- _DATASET_
################
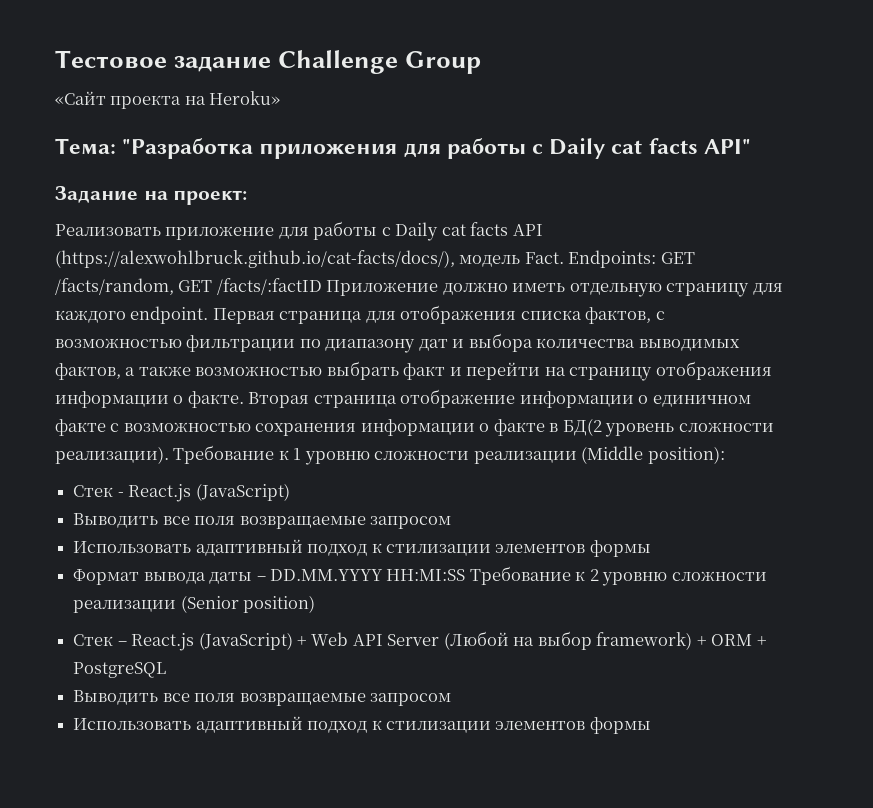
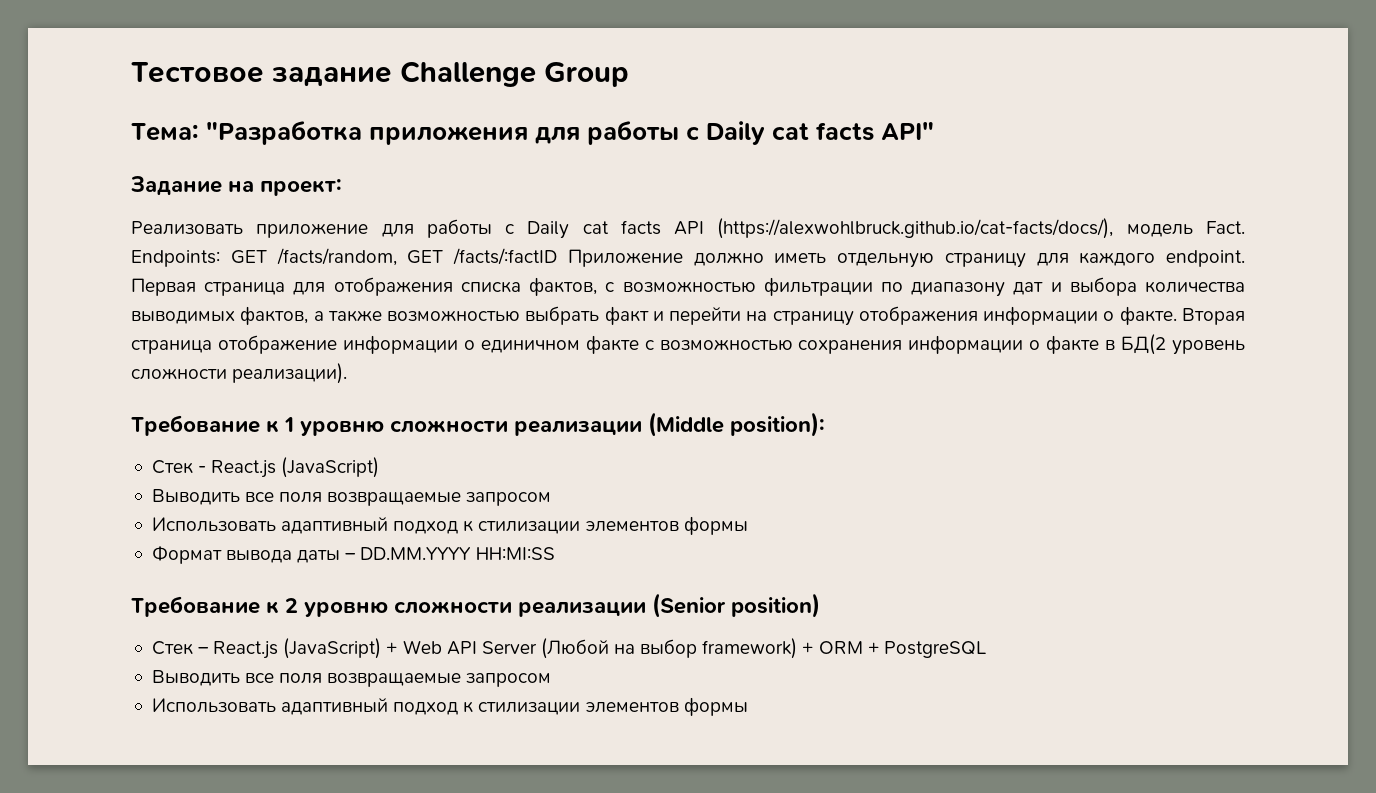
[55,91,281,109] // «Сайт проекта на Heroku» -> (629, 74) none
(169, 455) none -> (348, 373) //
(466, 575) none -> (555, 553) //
################
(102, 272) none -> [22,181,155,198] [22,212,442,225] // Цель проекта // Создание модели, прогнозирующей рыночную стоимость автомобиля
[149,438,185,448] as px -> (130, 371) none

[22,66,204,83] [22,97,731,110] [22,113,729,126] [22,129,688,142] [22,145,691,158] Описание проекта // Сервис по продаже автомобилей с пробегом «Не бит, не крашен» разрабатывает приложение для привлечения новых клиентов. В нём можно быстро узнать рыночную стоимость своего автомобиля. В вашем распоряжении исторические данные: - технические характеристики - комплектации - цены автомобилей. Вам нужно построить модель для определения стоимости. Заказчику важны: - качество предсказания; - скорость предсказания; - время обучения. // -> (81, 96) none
################
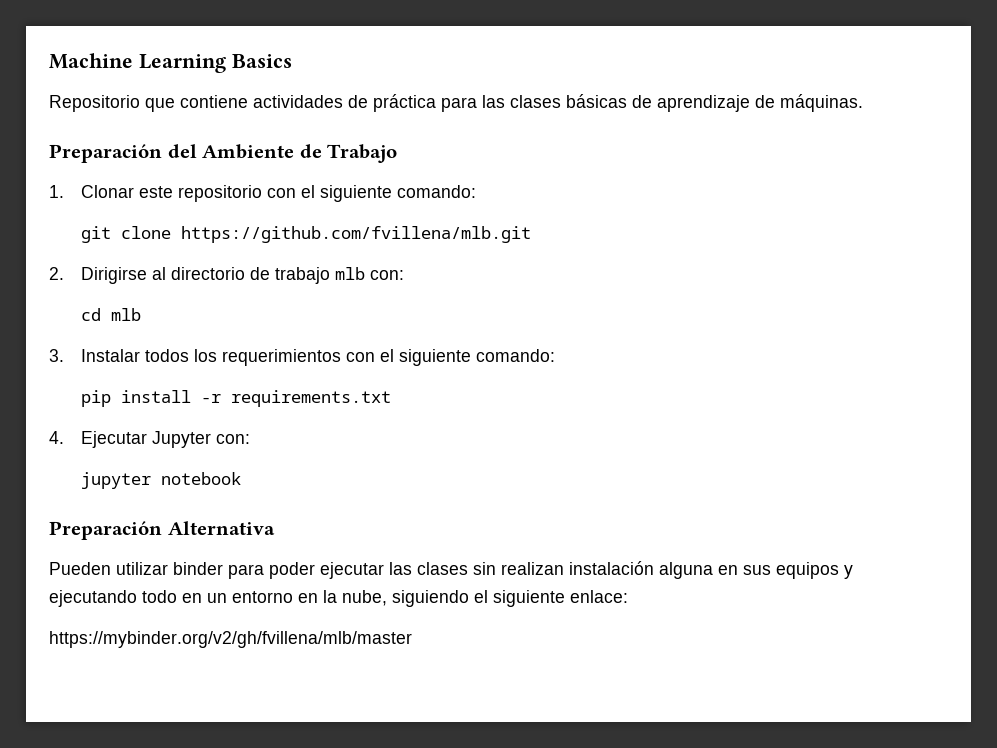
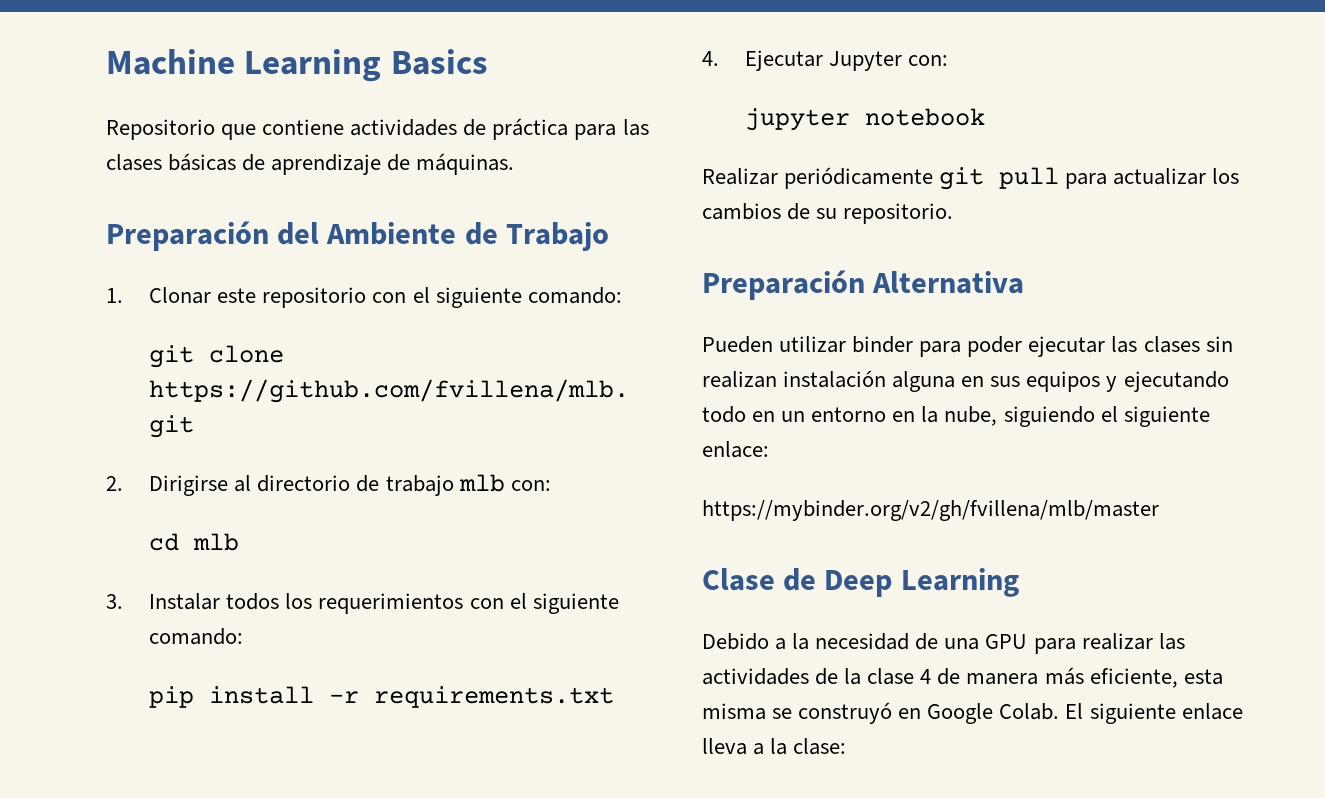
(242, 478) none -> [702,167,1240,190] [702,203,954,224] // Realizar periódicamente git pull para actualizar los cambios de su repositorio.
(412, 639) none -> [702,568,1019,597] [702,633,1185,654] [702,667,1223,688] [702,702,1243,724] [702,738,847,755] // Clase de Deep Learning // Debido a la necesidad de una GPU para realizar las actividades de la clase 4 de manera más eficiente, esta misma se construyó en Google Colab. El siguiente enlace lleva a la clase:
################
- _YOUR ASSIGNMENT_
For the lines above, output exactly those from the line containing "(629, 74) none" through the line containing "(466, 575) none -> (555, 553) //", and skip the others.

- _TASK RESULT_
[55,91,281,109] // «Сайт проекта на Heroku» -> (629, 74) none
(169, 455) none -> (348, 373) //
(466, 575) none -> (555, 553) //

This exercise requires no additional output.